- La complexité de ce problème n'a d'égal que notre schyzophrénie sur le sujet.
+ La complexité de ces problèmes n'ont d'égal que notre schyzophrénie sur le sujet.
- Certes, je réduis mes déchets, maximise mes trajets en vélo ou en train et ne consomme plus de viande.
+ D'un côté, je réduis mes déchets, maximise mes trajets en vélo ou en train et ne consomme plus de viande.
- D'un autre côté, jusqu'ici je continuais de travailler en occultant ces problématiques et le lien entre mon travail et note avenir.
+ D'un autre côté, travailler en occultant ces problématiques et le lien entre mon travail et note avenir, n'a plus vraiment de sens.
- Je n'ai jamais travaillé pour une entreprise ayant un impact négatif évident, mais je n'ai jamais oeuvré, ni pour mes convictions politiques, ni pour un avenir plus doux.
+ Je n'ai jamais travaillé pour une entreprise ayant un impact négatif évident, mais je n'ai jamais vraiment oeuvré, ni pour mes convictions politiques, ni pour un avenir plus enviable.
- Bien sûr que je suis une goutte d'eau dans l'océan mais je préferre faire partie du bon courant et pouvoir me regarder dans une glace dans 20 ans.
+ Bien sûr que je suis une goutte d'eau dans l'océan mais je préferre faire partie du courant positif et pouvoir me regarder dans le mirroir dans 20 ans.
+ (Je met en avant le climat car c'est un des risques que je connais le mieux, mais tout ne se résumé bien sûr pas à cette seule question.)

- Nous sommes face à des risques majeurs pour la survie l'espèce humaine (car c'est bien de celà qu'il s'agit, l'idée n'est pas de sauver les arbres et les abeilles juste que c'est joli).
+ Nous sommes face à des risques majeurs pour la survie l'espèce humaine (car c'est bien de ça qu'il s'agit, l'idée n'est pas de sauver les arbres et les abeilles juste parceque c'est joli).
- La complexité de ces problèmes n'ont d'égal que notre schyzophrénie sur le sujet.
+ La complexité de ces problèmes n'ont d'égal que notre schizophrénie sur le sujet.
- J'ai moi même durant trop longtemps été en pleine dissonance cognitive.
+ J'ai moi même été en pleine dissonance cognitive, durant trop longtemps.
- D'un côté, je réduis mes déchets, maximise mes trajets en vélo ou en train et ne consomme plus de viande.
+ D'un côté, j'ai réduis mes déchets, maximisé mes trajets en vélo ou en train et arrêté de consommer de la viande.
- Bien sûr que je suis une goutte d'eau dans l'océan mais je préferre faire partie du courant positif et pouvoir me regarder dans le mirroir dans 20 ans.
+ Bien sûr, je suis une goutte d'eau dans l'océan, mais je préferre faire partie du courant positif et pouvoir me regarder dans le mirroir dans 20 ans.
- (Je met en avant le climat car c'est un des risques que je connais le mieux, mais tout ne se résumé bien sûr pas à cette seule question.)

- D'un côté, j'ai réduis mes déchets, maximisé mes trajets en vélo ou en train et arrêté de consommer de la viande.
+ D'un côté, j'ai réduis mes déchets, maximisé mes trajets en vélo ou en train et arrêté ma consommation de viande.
|---|
What to produce: Each line above that contains the string "joli" should be identified and copied.

Output below:
- Nous sommes face à des risques majeurs pour la survie l'espèce humaine (car c'est bien de celà qu'il s'agit, l'idée n'est pas de sauver les arbres et les abeilles juste que c'est joli).
+ Nous sommes face à des risques majeurs pour la survie l'espèce humaine (car c'est bien de ça qu'il s'agit, l'idée n'est pas de sauver les arbres et les abeilles juste parceque c'est joli).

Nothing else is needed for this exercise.